Ernennung von Parteianwalt zu Justizminister hat sich bezahlt

gemacht

Wien (OTS) "Einer Viererkette aus Justizminister, Sektionschef, Oberstaatsanwalt und Staatsanwalt ist es gelungen, die Spitzenfunkionäre der FPÖ vor der Justiz zu schützen. Trotz Zeugenaussagen, Sachbeweisen und Belastungsmaterial, die in jedem anderen Fall zu Anklagen gereicht hätten, hat sich die Staatsanwaltschaft Wien vom Justizminister und seiner Partei politisch mißbrauchen lassen. Die Ernennung des Partei-Anwalts zum Justizminister hat sich für die FPÖ bezahlt gemacht", kritisiert der Sicherheitssprecher der Grünen, Peter Pilz

Bis auf einen drittklassigen FPÖ-Funktionär wird in der Spitzelaffäre nämlich nur der Aufdecker Kleindienst auf der Anklagebank landen. Alle anderen Verfahren in der Spitzelaffäre seien endgültig abgewürgt werden, so Pilz, der darauf hinweist, daß der Vorhabensbericht von Staatsanwalt Klackl sich derzeit bei Sektionschef Pürstl zur Genehmigung befindet.

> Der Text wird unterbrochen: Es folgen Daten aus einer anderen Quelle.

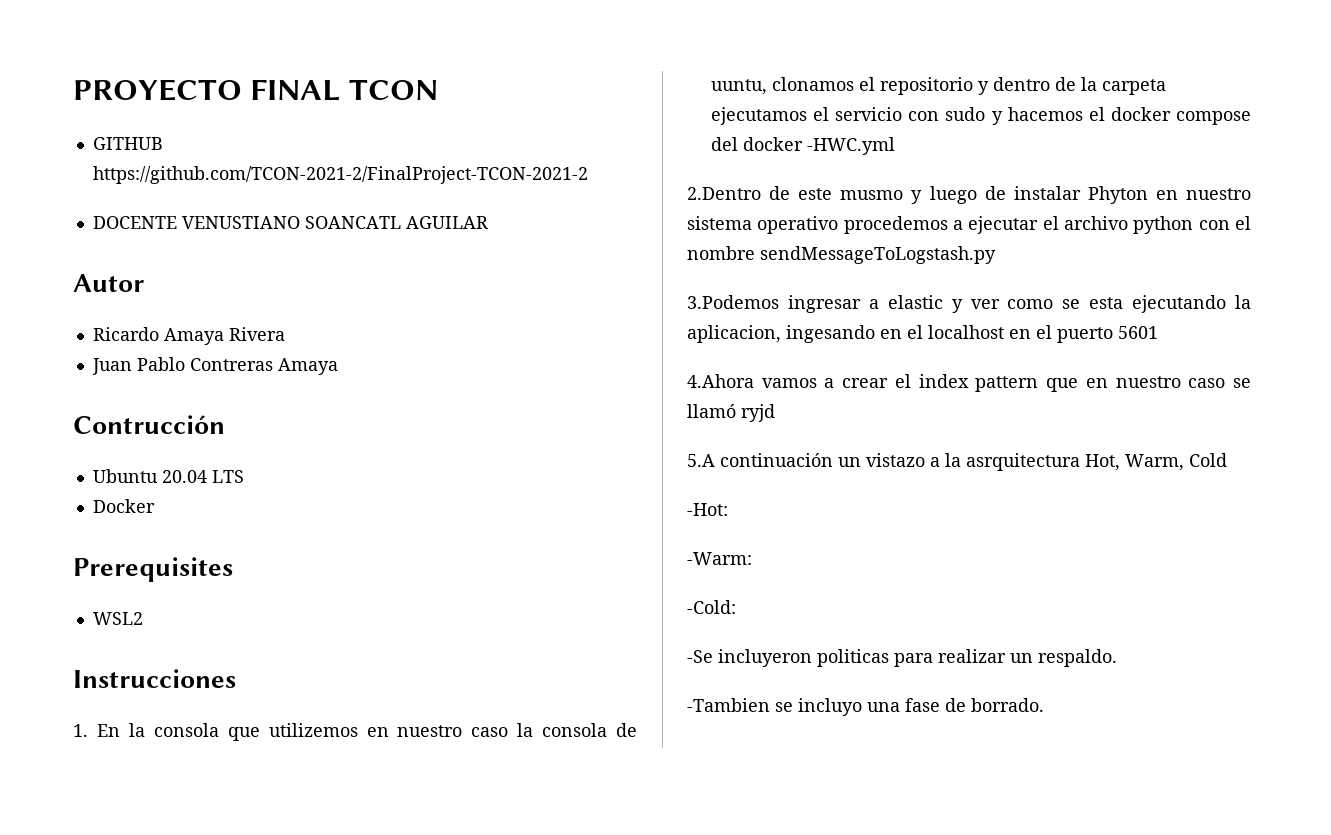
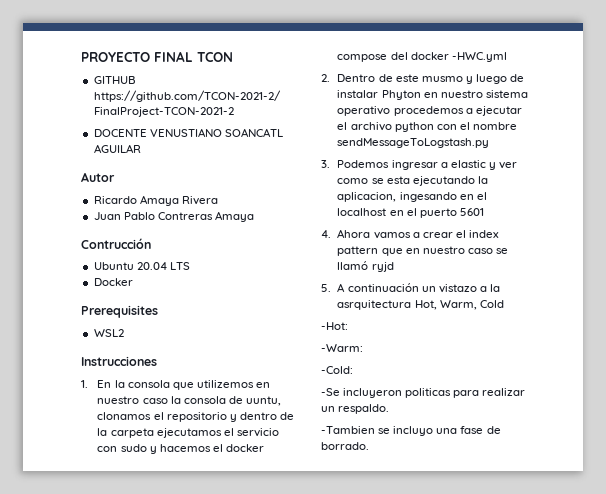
- 2.Dentro de este musmo y luego de instalar Phyton en nuestro sistema operativo procedemos a ejecutar el archivo python con el nombre sendMessageToLogstash.py
+ 2. Dentro de este musmo y luego de instalar Phyton en nuestro sistema operativo procedemos a ejecutar el archivo python con el nombre sendMessageToLogstash.py
- 3.Podemos ingresar a elastic y ver como se esta ejecutando la aplicacion, ingesando en el localhost en el puerto 5601
+ 3. Podemos ingresar a elastic y ver como se esta ejecutando la aplicacion, ingesando en el localhost en el puerto 5601
- 4.Ahora vamos a crear el index pattern que en nuestro caso se llamó ryjd
+ 4. Ahora vamos a crear el index pattern que en nuestro caso se llamó ryjd
- 5.A continuación un vistazo a la asrquitectura Hot, Warm, Cold
+ 5. A continuación un vistazo a la asrquitectura Hot, Warm, Cold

Ab jetzt gelte es nicht nur eine Spitzelaffäre, sondern auch eine Justizaffäre aufzuklären. "Mit Karl Kraus stellt sich die Frage, auf welcher Seite des Gerichtssaales das Verbrechen sitzt", so Pilz.

Die Grünen werden jedenfalls in den nächsten Tagen eine Dokumentation der Manipulation des Verfahrens durch die Justiz vorlegen und alle parlamentarischen Mittel zur Aufklärung der Affäre einsetzen.